But labeling someone “unfit” for public service simply because he is a strict lecturer? That is something else entirely.

Yes, I have read the stories. Some former students say he boasted about “failing” students, saying things like, “heaven will not fall”. Others recall trying to challenge their results and being discouraged from doing so. These are serious claims, and if they point to a consistent pattern of power abuse, they deserve attention.

Still, what is worrisome is how all those experiences are being reduced to one word: “wicked”. As if being demanding, firm, or principled is a flaw. As if refusing to water down academic standards makes someone morally unfit for leadership.

It does not.

University is not supposed to be easy. A lecturer is not there to make life “comfortable”, he is there to stretch minds, challenge assumptions, and prepare students for the real world. A lecturer who insists on discipline, independent thinking, and high standards might not be the most liked, but that does not make him wicked. And it certainly does not make him unqualified to lead.

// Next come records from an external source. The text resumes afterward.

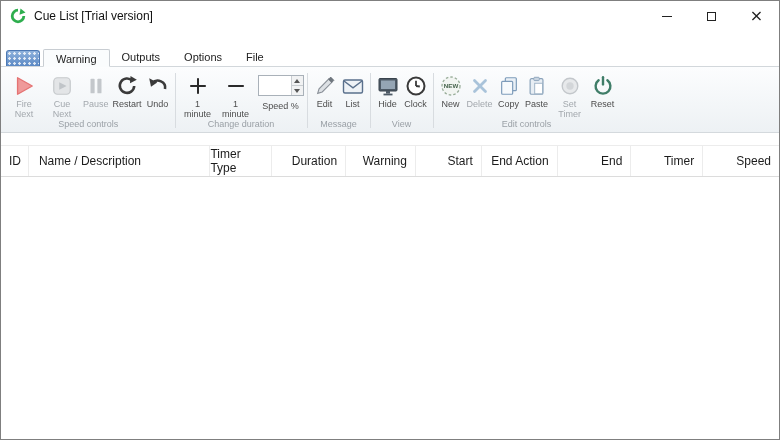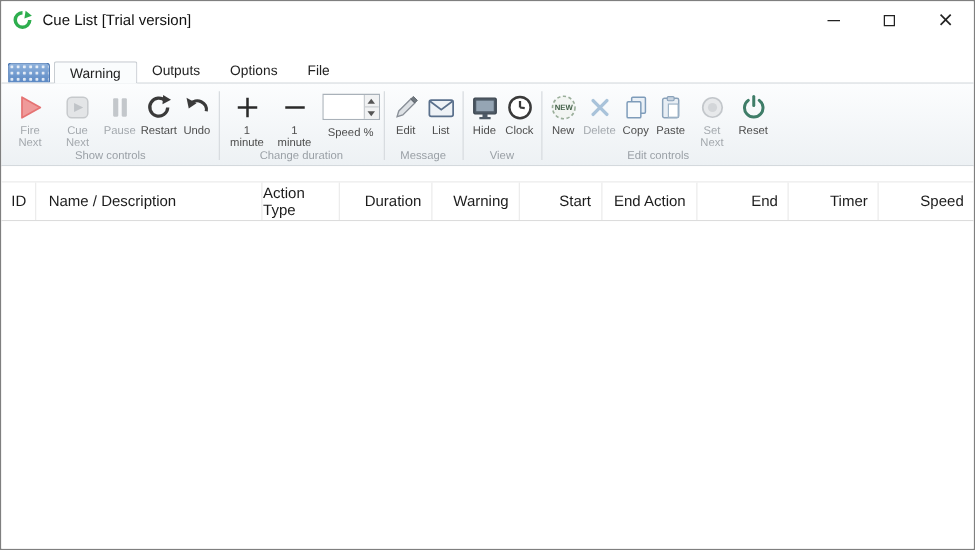--- a/index.html
+++ b/index.html
@@ -158,21 +158,21 @@
         <div class="rbtn">
           <span class="ricon">
             <svg width="24" height="24" viewBox="0 0 24 24">
                 <path d="M19 15 A7.3 7 0 0 0 6.2 9.2" fill="none" stroke="#3a3a3a" stroke-width="2.6"></path>
                 <polygon points="3.2,4.2 5,12.8 11.2,8.6" fill="#3a3a3a"></polygon>
               </svg>
           </span>
           <span class="rlabel">Undo</span>
         </div>
       </div>
-      <div class="group-label">Show controls</div>
+      <div class="group-label">Speed controls</div>
     </div>
 
     <div class="vsep"></div>
 
     <div class="rgroup">
       <div class="btnrow">
         <div class="rbtn">
           <span class="ricon">
             <svg width="22" height="22" viewBox="0 0 24 24">
                 <g stroke="#2a2a2a" stroke-width="2.2">
@@ -307,21 +307,21 @@
           </span>
           <span class="rlabel">Paste</span>
         </div>
         <div class="rbtn disabled">
           <span class="ricon">
             <svg width="22" height="22" viewBox="0 0 24 24">
                 <circle cx="12" cy="12" r="8.5" fill="#e7e9eb" stroke="#c3c7cb" stroke-width="1.5"></circle>
                 <circle cx="12" cy="12" r="4" fill="#d3d6d9"></circle>
               </svg>
           </span>
-          <span class="rlabel">Set Next</span>
+          <span class="rlabel">Set Timer</span>
         </div>
         <div class="rbtn">
           <span class="ricon">
             <svg width="24" height="24" viewBox="0 0 24 24">
                 <path d="M12 3.2 v7.2" stroke="#3f7d68" stroke-width="2.4" stroke-linecap="round" fill="none"></path>
                 <path d="M7.6 6.3 a7.4 7.4 0 1 0 8.8 0" fill="none" stroke="#3f7d68" stroke-width="2.4" stroke-linecap="round"></path>
               </svg>
           </span>
           <span class="rlabel">Reset</span>
         </div>
@@ -329,21 +329,21 @@
       <div class="group-label">Edit controls</div>
     </div>
 
   </div>
 
   <div class="gap2"></div>
 
   <div class="list-header">
     <div class="hcol left c-id">ID</div>
     <div class="hcol left c-name">Name / Description</div>
-    <div class="hcol right c-timertype">Action Type</div>
+    <div class="hcol right c-timertype">Timer Type</div>
     <div class="hcol right c-duration">Duration</div>
     <div class="hcol right c-warning">Warning</div>
     <div class="hcol right c-start">Start</div>
     <div class="hcol right c-endaction">End Action</div>
     <div class="hcol right c-end">End</div>
     <div class="hcol right c-timer">Timer</div>
     <div class="hcol right c-speed">Speed</div>
   </div>
 
   <div class="content"></div>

Many students walk out of the examination hall confident they have aced it, only to fail. Why? Often, it is not that they did not understand the topic. It is simply that they did not answer the question the way it needed to be answered. They wrote a lot, yes, but missed the point. That is not wickedness. That is s just how assessment works.

Sometimes, students think more pages mean better grades. But marking does not reward volume. It rewards clarity, relevance, and method. And most students do not know that markers are often told “don’t mark beyond the first correct appearance”. So, if you hide the right answer halfway through a confusing explanation, it might be missed.

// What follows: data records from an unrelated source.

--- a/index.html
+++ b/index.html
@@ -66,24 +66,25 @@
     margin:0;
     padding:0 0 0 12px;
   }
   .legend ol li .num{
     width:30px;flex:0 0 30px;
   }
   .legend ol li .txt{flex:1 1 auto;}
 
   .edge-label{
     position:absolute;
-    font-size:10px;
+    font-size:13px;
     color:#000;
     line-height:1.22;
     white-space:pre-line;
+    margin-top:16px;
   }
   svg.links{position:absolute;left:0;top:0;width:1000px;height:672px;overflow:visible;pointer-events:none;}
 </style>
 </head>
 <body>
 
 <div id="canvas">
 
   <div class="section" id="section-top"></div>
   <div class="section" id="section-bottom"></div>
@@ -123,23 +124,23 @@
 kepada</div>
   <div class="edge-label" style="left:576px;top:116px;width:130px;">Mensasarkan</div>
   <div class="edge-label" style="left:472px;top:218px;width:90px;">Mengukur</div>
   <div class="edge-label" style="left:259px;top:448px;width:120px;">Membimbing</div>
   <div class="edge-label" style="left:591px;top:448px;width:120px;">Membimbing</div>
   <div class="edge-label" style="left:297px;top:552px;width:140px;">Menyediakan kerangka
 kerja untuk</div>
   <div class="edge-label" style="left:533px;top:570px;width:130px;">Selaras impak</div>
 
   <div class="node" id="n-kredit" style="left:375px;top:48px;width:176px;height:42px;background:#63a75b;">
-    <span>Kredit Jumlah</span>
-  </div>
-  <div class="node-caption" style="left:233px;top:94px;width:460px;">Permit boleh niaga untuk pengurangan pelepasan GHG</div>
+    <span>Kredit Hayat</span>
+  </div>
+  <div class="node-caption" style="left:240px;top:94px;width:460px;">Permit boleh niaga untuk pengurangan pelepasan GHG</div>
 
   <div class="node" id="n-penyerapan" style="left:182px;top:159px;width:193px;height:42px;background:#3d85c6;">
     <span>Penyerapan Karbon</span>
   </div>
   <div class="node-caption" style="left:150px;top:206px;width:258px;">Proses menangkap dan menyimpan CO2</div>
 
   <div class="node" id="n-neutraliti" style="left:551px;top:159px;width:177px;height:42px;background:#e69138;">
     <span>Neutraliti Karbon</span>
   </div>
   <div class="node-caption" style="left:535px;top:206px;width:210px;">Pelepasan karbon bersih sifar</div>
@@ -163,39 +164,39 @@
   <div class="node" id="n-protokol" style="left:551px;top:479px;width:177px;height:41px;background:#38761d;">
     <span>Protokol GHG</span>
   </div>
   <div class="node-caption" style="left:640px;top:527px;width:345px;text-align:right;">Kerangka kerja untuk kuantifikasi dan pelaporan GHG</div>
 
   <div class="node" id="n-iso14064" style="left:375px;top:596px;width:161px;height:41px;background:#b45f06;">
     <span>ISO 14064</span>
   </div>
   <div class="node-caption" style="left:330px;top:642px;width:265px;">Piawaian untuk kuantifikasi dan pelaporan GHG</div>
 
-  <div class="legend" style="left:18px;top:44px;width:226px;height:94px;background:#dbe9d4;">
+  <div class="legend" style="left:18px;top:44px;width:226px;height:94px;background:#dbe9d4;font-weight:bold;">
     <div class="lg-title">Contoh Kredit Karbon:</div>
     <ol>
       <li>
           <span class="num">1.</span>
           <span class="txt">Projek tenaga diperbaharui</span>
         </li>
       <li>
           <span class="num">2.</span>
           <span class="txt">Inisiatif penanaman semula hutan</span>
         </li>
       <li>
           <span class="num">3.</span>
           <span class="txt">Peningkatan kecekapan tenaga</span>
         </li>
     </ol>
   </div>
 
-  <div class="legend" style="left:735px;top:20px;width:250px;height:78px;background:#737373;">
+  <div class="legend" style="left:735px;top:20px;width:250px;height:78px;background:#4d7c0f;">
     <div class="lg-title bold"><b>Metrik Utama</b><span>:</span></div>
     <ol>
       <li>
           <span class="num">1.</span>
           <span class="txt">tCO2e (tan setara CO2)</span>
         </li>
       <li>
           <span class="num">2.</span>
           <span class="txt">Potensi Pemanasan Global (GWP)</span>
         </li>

These are not acts of cruelty. They are part of a system designed to uphold fairness and rigour.

So when people turn to social media to attack someone’s reputation based on how “hard” his class was, we need to pause. If someone was genuinely unfair, if he “failed” students without cause, silenced complaints, or abused his position, that is a different conversation, and it should be investigated properly. But if what we are really upset about is that he held the line and did not make things easy, we need to admit that too.

Leadership is not a popularity contest. We need people who have backbone, people who are not afraid to say no and who do not compromise on standards. That kind of integrity often starts in the classroom.

Let us stop confusing discipline with wickedness. It is not the same thing. And if we cannot tell the difference, we risk losing out on the very kind of leadership we say we want.